THE author of the following pieces has at last taken the trouble upon him to collect them, and to have them printed under his own inspection; a task that he had long avoided, and to which he would hardly have submitted himself at last, but for the sake of preventing their being, some time hereafter, exposed in a ragged mangled condition, and loaded with more faults than they originally had: while it might be impossible for him, by the change perhaps of one letter, to recover a whole period from the most contemptible nonsense.

Along with such pieces as he had formerly offered to the public, he takes this opportunity of presenting it with several others; some of which had lain by him many years. What he has lost, and especially what he has destroyed, would, probably enough, have been better received by the great majority of readers, than anything he has published.

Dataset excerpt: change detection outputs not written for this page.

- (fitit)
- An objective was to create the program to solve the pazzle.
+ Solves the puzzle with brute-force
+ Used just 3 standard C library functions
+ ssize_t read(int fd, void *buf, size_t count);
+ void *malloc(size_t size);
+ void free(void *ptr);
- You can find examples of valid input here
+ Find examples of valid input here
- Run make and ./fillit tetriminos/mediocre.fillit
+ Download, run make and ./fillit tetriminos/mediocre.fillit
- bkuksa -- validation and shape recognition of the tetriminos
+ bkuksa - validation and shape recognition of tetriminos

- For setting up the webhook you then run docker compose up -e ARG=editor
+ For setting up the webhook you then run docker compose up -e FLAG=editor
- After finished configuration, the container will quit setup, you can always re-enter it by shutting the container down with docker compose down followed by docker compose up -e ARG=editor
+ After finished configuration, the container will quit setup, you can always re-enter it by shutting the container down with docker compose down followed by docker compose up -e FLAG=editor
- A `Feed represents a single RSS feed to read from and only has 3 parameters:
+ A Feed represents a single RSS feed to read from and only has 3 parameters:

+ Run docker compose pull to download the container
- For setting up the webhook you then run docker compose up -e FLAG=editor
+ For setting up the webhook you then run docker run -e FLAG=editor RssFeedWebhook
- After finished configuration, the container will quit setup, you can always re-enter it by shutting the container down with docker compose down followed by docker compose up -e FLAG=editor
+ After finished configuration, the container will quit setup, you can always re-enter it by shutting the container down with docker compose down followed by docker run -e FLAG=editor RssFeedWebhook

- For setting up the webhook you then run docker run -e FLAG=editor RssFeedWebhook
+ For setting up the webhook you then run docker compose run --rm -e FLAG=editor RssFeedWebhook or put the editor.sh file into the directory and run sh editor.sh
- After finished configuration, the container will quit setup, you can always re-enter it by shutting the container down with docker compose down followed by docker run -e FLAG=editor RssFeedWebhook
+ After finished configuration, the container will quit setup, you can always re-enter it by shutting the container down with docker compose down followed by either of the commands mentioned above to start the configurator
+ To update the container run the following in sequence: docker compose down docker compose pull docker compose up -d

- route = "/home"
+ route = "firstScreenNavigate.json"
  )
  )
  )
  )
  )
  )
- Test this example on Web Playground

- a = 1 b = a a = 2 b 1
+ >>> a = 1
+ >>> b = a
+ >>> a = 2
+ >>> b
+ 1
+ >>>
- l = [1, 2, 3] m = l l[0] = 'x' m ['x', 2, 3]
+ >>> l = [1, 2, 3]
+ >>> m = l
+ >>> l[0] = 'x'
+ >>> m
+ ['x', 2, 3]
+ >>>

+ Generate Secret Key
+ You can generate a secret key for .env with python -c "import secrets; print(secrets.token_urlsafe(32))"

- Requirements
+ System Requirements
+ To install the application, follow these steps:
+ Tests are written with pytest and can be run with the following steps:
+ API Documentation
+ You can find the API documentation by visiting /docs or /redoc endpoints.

But he never courted the public. He wrote chiefly for his own amusement; and because he found it an agreeable and innocent way of sometimes passing an idle hour. He has always most heartily despised the opinion of the Mobility, from the lowest to the highest: and if it is true, what he has sometimes been told, that the best judges are on his side, he desires no more in the article of fame and renown as a writer. If the best judges of this age honour him with their approbation, all the worst too of the next will favour him with theirs; when by Heaven's grace he'll be too far beyond the reach of their unmeaning praises to receive any disgust from them.

THE ART OF PRESERVING HEALTH.

FIRST PUBLISHED IN THE YEAR M.DCC.XLIV.

BOOK I.

AIR.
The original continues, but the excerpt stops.